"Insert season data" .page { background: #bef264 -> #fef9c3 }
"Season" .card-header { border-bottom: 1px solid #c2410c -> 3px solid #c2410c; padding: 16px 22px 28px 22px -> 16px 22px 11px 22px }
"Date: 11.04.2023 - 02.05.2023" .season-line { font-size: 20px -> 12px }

☆ ☆ ☆ ☆ ☆ ☆ ☆

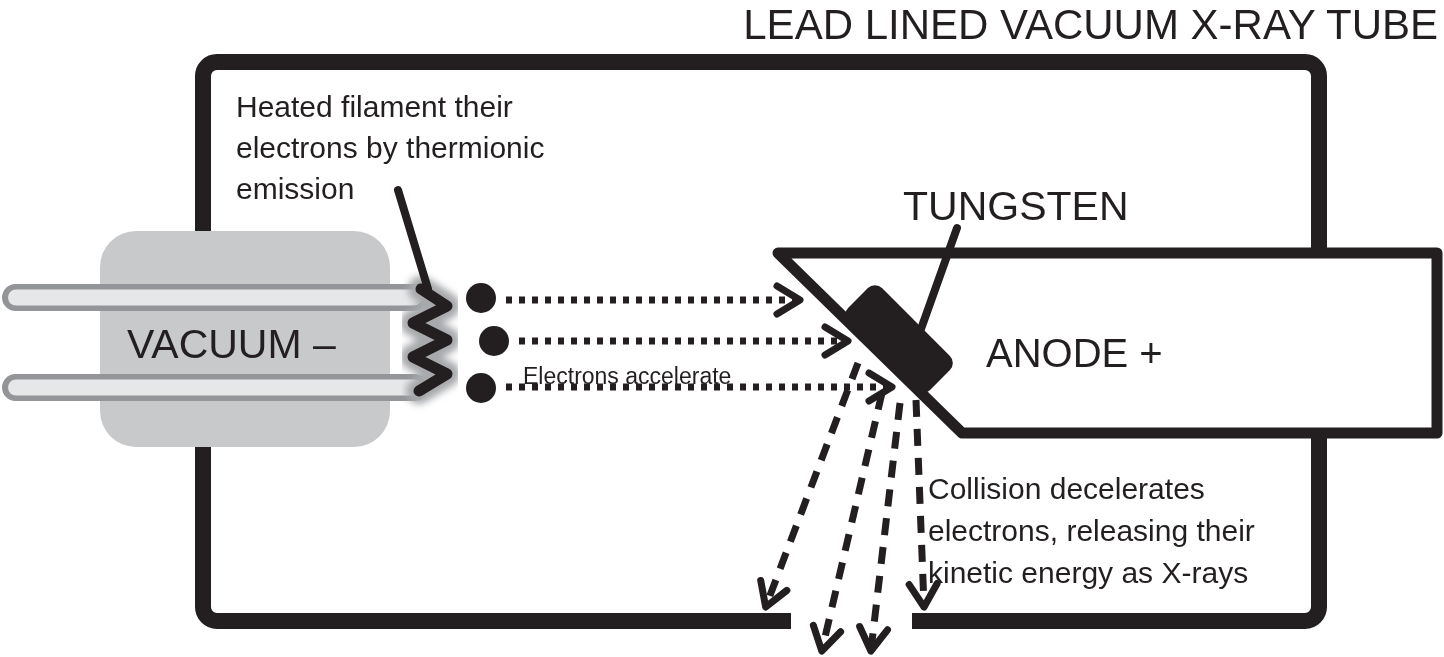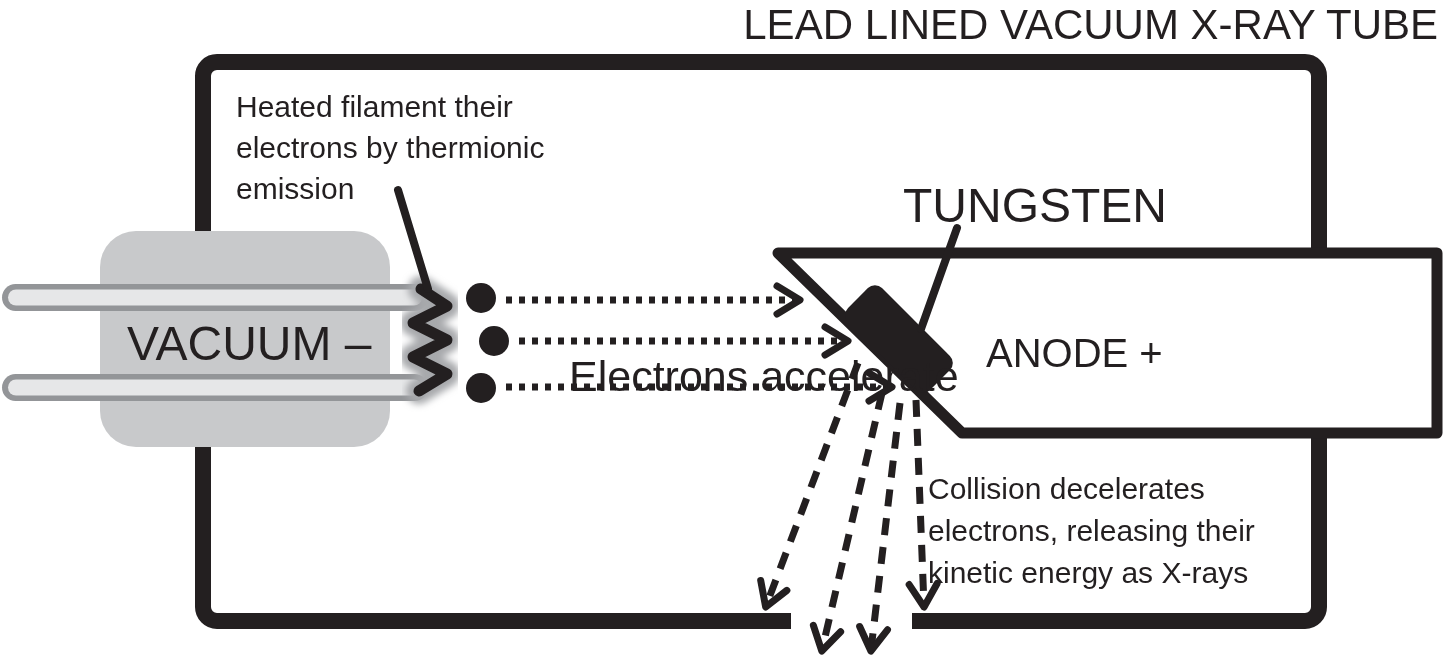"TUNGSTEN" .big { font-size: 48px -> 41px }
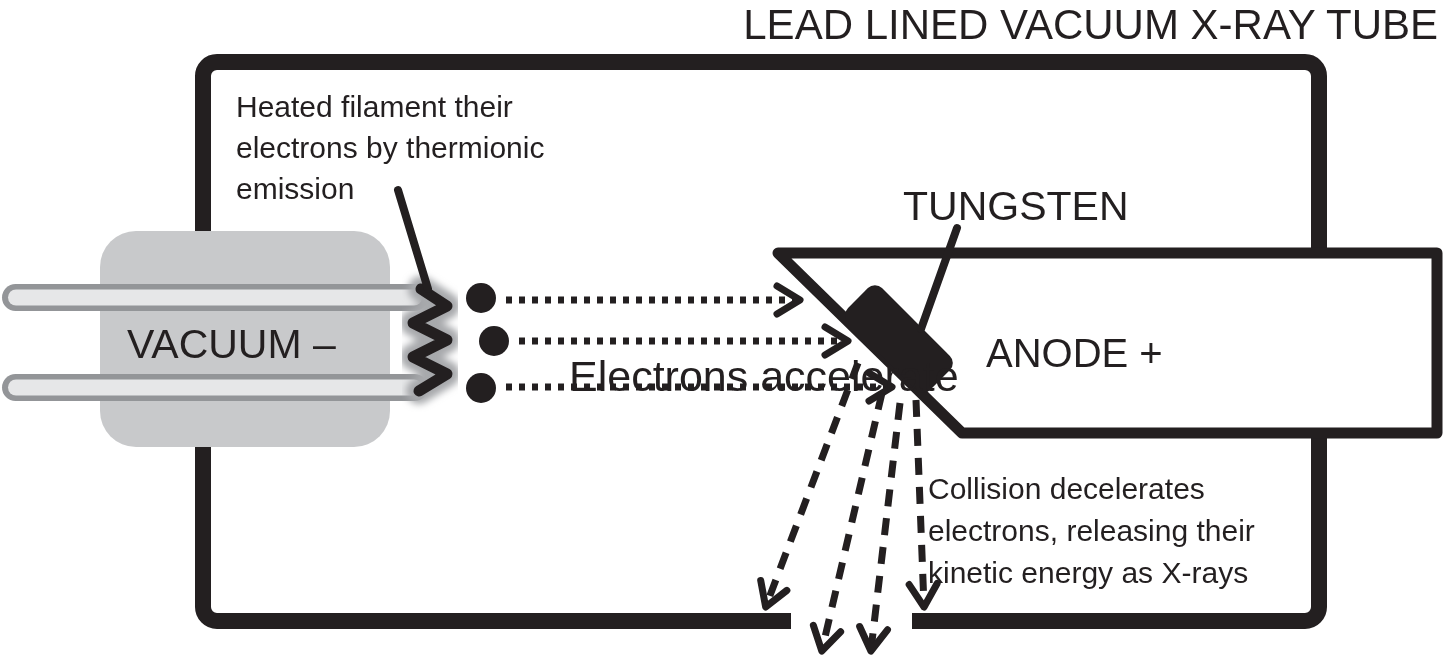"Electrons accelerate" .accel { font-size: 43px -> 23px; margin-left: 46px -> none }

☆ ☆ ☆ ☆ ☆ ☆ ☆

Directions
In the entries above, find the line containing "font-size: 48px ->" and the line containing "font-size: 43px ->", then copy both and every line between them exactly, without any picture.

Exercise answer
"TUNGSTEN" .big { font-size: 48px -> 41px }
"Electrons accelerate" .accel { font-size: 43px -> 23px; margin-left: 46px -> none }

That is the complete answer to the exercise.